Curitiba - A Assembleia Legislativa (AL) do Paraná iniciou, ontem, o processo de recadastramento dos servidores efetivos da Casa. Determinado às pressas pela nova Mesa Executiva do Legislativo estadual, o levantamento pretende descobrir se ainda existem funcionários fantasmas, com salários acima do teto legal ou que foram efetivados irregularmente. Até amanhã, 495 servidores devem apresentar documentos que comprovem a contratação e o ato de nomeação, o último salário recebido, declarações de estarem em conformidade com a súmula vinculante que proíbe o nepotismo na esfera pública e de que não acumulam outros cargos públicos.
Todos os casos de servidores efetivados sem concurso público após 1988 serão encaminhados à Procuradoria da Casa para que avalie a legalidade do processo. Entre eles está o do deputado recém empossado Antonio Anibelli Neto (PMDB).

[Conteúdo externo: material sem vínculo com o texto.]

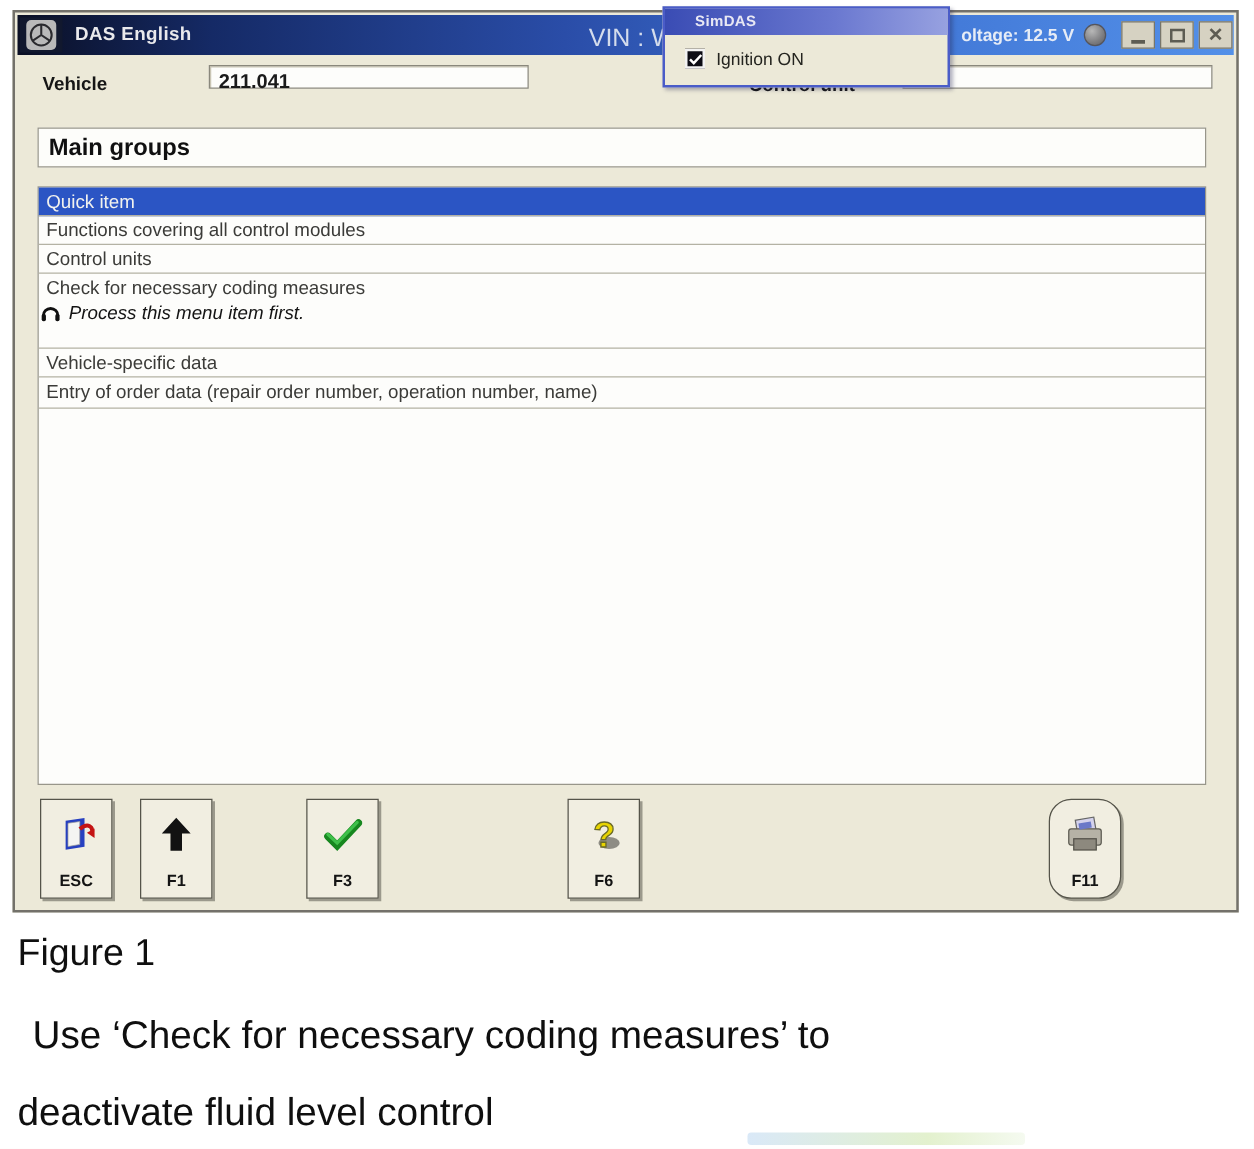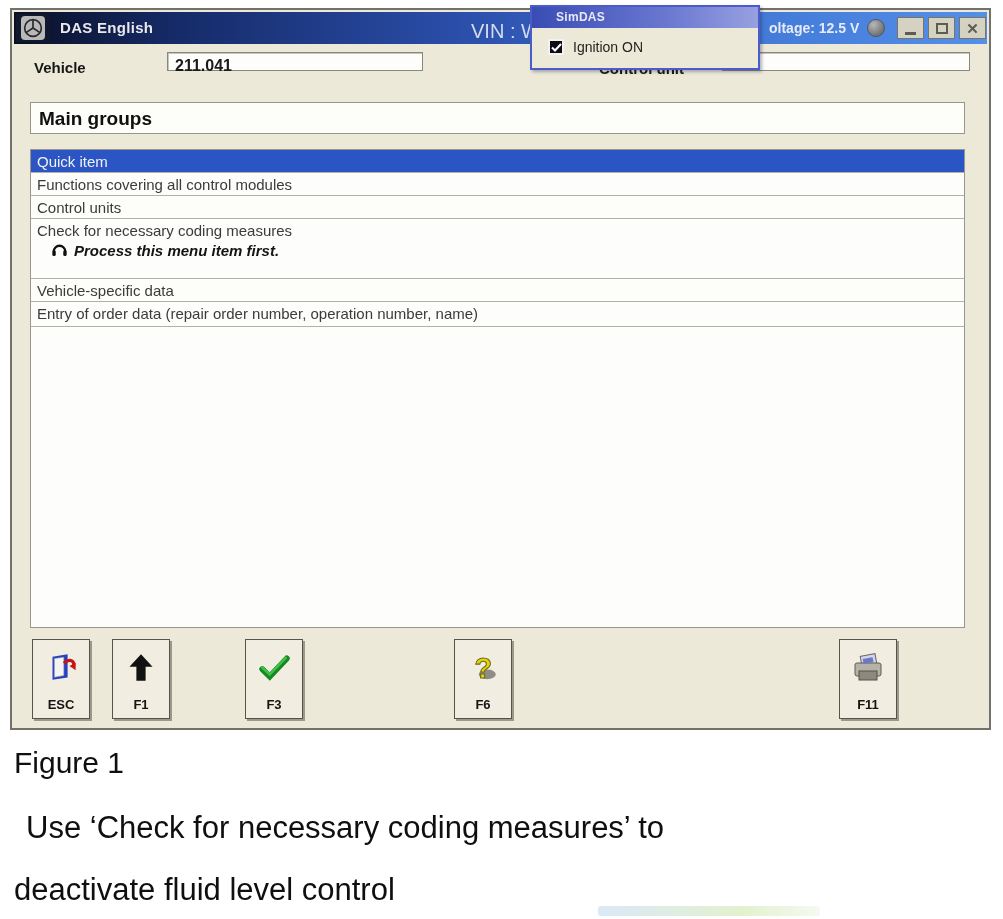"Process this menu item first." .note-line { align-items: none -> center; font-weight: bold -> normal; padding: 1px 6px 4px 20px -> 1px 6px 4px 1px }
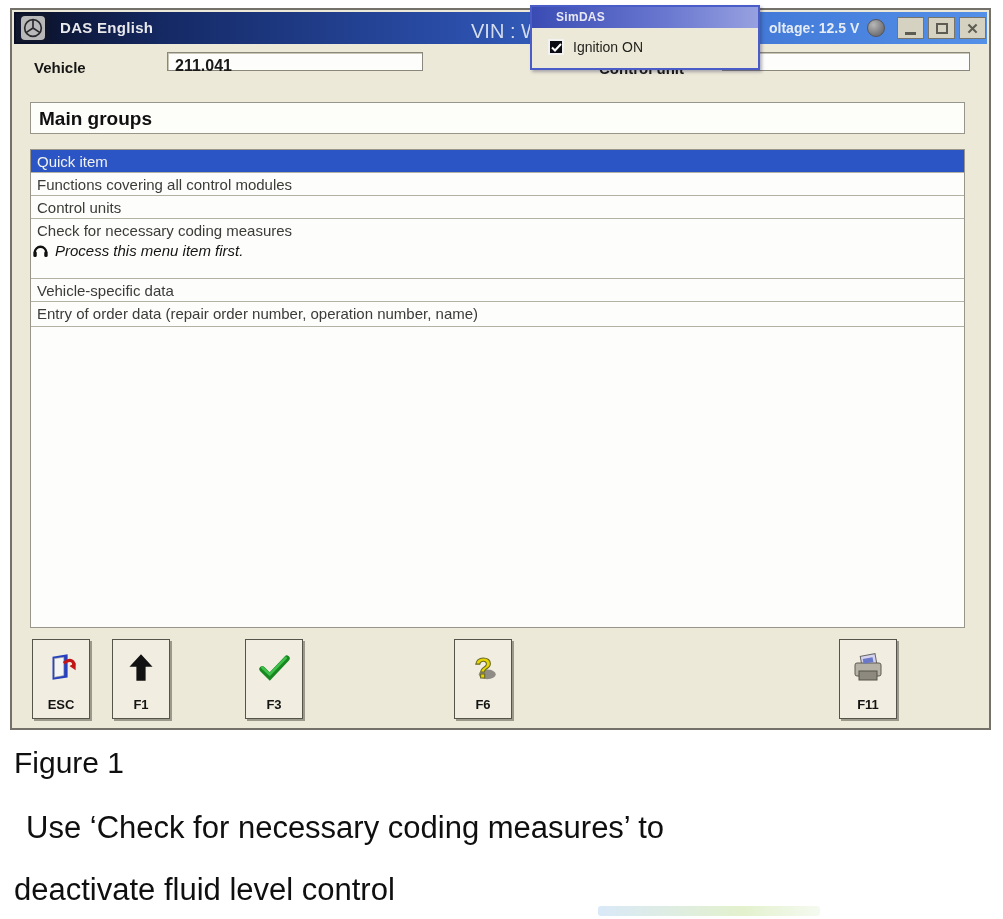"F11" .fkey.f11 { border-radius: none -> 18px }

Filho do ex-deputado e ex-presidente da AL, Antonio Anibelli (PMDB), Anibelli Neto começou a trabalhar no Legislativo aos 17 anos e afirmou ter sido efetivado em razão de uma lei estadual de 1992 que incorporou funcionários da época ao quadro de efetivos.
O presidente da AL, Valdir Rossoni (PSDB), afirmou que já pediu ao procurador geral da Casa, Luiz Carlos Caldas, para, em até 24 horas, elaborar um parecer sobre a situação de Anibelli Neto, que disse considerar ''delicada''. ''Se a efetivação foi correta, tudo bem. Se foi irregular, vamos desligar o deputado do quadro da Assembleia.''
Questionado pela Reportagem, o peemedebista disse que já existe jurisprudência em relação a situações semelhantes a dele, mas que irá aguardar o posicionamento da Procuradoria para se pronunciar. Ele irá se apresentar para o recadastramento da AL amanhã, quando devem mostrar os documentos todos os servidores que se encontram em licença. Anibelli Neto explicou que se licenciou ao tomar posse e que optou pelo salário de deputado, abrindo mão de qualquer benefício que teria como efetivo da Casa.
No ato do recadastramento, além de apresentar os documentos, o servidor ainda responde a uma série de perguntas, como horário de trabalho, chefia imediata, ramal e gratificações recebidas. No primeiro dia de processo, metade dos 151 servidores que se apresentaram não levou todos os documentos requisitados, principalmente a carteira de trabalho e o ato de nomeação. Todo o trabalho está sendo acompanhado por técnicos do Tribunal de Contas do Estado (TCE).
De acordo com Rossoni, apenas os servidores que se ausentarem por motivo de sa© úde justificado poderão se apresentar em outro momento.